NEW YORK CITY (BP)–It was the day after the crash of United Airlines Flight 587, and as family members of the victims gathered at one end of the Jacob K. Javitz Convention center a team of Southern Baptist Disaster Relief volunteers delivered and quickly spread 200 plush toys around a small child-care center inside. While the parents gathered for an informational meeting on dealing with identifying remains and other grisly and painful details, the idea was to give the children a small reminder from individuals across the United States and Canada that they do not stand alone.

They call them trauma bears, but the items include purple dinosaurs, bunnies, and other stuffed toy creatures.
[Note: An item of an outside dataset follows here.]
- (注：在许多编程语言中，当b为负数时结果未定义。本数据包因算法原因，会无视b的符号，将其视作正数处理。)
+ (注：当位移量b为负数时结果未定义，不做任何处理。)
Five years ago citizens of Oklahoma City were the beneficiaries after the Murrah Federal Building bombing, and those same citizens reciprocated by initiating what has become an international response in New York following the Sept. 11 terrorist attacks. Southern Baptist Disaster Relief’s strong reputation with the city in recent days made the organization an ideal candidate to process and distribute more than 15,000 toys that had been gathering in a warehouse

“The mayor’s office has asked us to distribute the bears, and if for no other reason than to honor the mayor’s request we need to do it,” said John LaNoue, a 30-year Disaster Relief veteran from Texas who was called in with his wife, Kaywin, to coordinate the effort. “But we also have found it to be a tremendous personal blessing and opportunity for ministry.”
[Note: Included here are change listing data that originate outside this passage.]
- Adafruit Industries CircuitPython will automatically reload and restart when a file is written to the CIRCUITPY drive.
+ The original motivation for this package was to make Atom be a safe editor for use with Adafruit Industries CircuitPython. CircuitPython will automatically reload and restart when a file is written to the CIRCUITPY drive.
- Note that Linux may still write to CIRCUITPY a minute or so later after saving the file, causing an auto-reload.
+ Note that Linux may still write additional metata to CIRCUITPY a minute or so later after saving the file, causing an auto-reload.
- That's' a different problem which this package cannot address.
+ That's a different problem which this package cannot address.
Southern Baptists have been one of the primary providers of hot meals for emergency and relief workers since the attacks, and more recently have developed a large-scale operation cleaning up apartments adjacent to the former World Trade Center complex.

The bears have become a symbol in many ways of the nation’s empathy for all those affected by the attack. Some are sent through the mail, while others left at local memorials for victims. Many carry notes of encouragement from the donors as reminders that they are loved — by the giver and by God.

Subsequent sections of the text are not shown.